Which lines belong in the answer? Exactly those from the line containing "subtotal: 6228.45 -> 6306.51" through the last line of the records below, repeated as written.

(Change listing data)

-- -- --

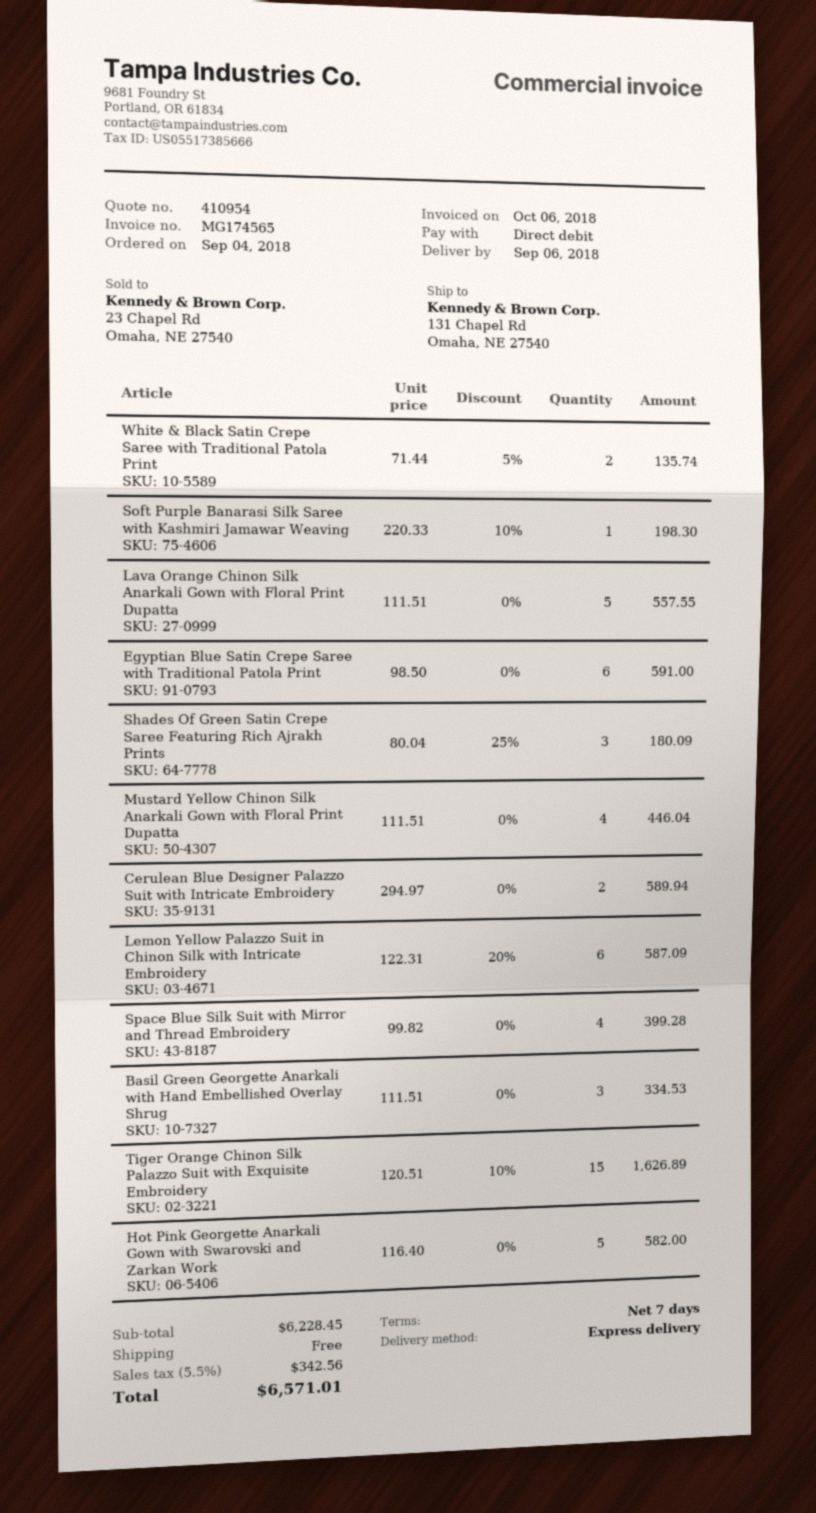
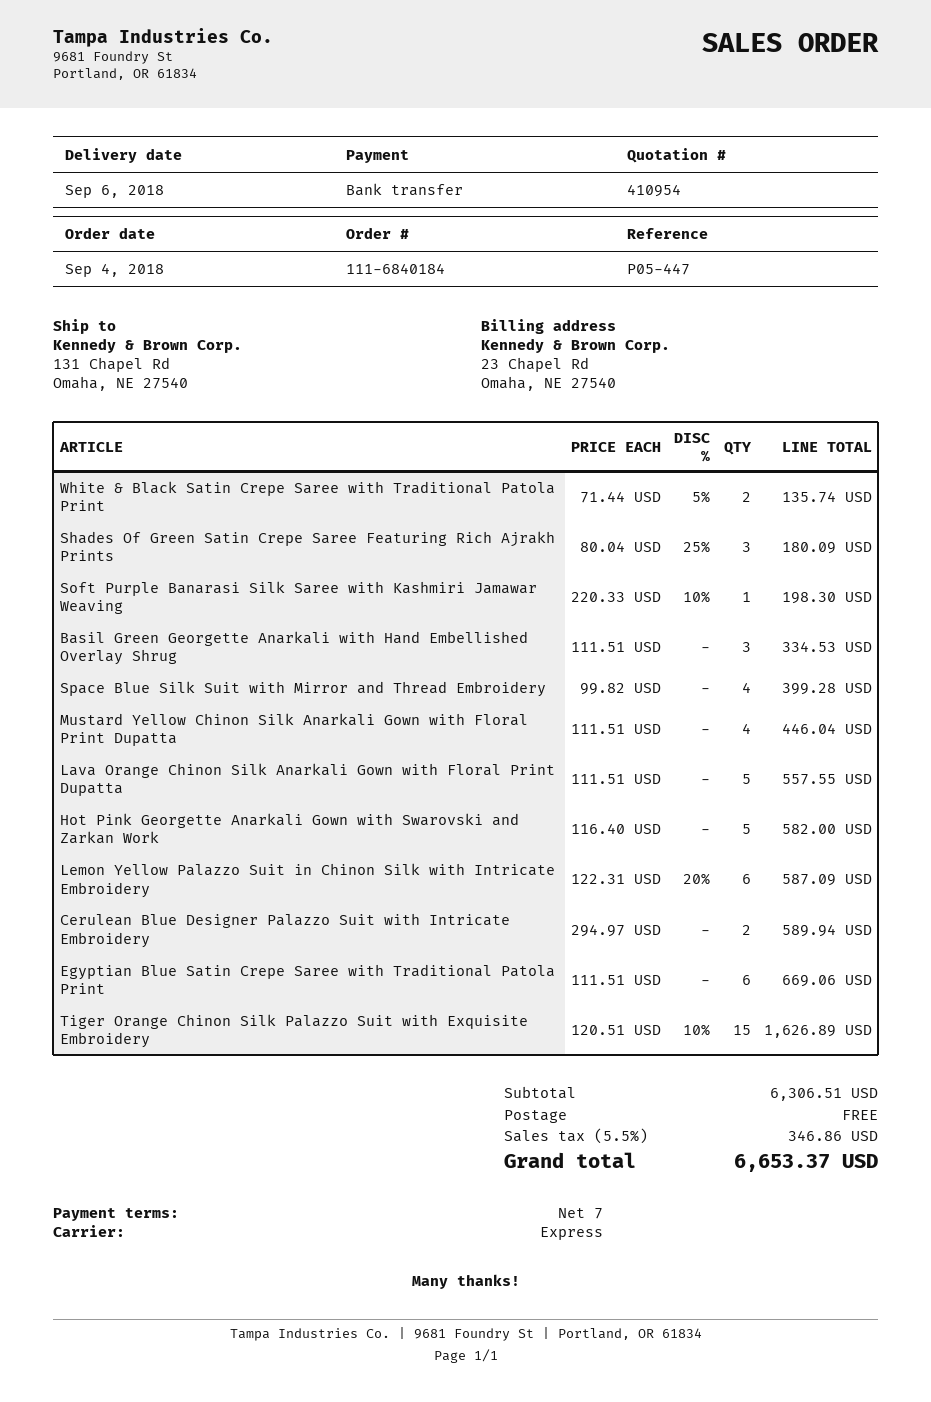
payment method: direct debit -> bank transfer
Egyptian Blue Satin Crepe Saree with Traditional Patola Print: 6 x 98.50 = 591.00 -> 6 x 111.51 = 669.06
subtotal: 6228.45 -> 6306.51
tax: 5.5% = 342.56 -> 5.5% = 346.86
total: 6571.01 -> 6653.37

-- -- --

Written reply:
subtotal: 6228.45 -> 6306.51
tax: 5.5% = 342.56 -> 5.5% = 346.86
total: 6571.01 -> 6653.37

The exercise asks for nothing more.